# Mystery colors from brindle/ brindle cross



## acrylicprism (Feb 13, 2012)

So I have a few babies from the brindle / brindle cross that I am not sure what to make of. One I was told was definetly a brindle tri- he won't be pictured here. (I can take new photos of him if wanted/ needed) others have told me he's NOT a brindle tri but has dilution/ non dilute areas. I don't know enough about them to say anything either way.

These babies are from that same litter. There is one baby that is a very light creamy color, with sort of whitish underfur when it's parted. Seems to be getting lighter as it ages.





Then there's this guy that seems a very light color in his colored areas, with darker markings. He doesn't look like the other brindles


And lastly there's one that started off looking mostly BLACK very dark as a baby, and as he's aging he looks more chocolate ish colored, with the white on the end of his tail.
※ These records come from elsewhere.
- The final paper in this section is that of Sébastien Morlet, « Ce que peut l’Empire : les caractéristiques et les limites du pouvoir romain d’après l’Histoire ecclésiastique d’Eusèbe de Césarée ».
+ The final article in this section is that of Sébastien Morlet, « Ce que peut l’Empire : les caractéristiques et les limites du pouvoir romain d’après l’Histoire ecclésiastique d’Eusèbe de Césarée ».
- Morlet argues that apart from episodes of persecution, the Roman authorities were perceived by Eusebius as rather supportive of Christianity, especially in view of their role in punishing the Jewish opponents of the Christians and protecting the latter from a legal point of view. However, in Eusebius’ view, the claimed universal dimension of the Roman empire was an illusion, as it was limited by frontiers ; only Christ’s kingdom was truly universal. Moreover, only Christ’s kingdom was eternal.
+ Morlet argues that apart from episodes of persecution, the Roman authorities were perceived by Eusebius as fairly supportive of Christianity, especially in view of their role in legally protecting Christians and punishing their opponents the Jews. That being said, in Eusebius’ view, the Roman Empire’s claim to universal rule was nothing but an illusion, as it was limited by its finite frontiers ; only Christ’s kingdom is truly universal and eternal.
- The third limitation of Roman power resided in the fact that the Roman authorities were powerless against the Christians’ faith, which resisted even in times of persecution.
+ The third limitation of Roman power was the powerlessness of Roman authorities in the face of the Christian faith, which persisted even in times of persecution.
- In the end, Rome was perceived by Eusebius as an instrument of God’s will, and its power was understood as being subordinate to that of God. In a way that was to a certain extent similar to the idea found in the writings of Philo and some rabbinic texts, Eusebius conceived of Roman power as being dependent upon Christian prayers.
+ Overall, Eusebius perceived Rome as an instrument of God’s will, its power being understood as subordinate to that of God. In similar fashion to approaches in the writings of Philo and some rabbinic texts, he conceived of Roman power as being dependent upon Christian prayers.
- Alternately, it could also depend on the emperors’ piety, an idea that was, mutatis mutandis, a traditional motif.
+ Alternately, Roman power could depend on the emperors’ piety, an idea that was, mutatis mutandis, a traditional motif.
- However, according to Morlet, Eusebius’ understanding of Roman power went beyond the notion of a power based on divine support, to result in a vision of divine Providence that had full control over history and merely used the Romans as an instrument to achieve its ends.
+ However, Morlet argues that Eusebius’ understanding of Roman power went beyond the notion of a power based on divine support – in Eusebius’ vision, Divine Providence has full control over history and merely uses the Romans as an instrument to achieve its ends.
There was a fairly large variety of babies in the pairing, including a snow brindle. Any ideas?


----------



## moustress (Sep 25, 2009)

That brindle tri withe nice dark orange patches, if it has o brown or black on it, can be called a yellow tri. And this confirms something I thoght about my yellow tris from four years ago; I think they were brindles that had the brindling bred out so there was no brown or black brindling. Interesting.

I have yet to see the quality of nice distinct patches of different hue in the yellow tris I'm working with at this time. I lost all of the original batch of yellow tris and my brindles in my mousery space heater accident four years ago.


----------



## acrylicprism (Feb 13, 2012)

There are no brown or black patches, just the yellow / darker splotches on his butt! Thank you moustress!


----------



## moustress (Sep 25, 2009)

You are quite welcome. 

This is the reason for forums; we share and we learn.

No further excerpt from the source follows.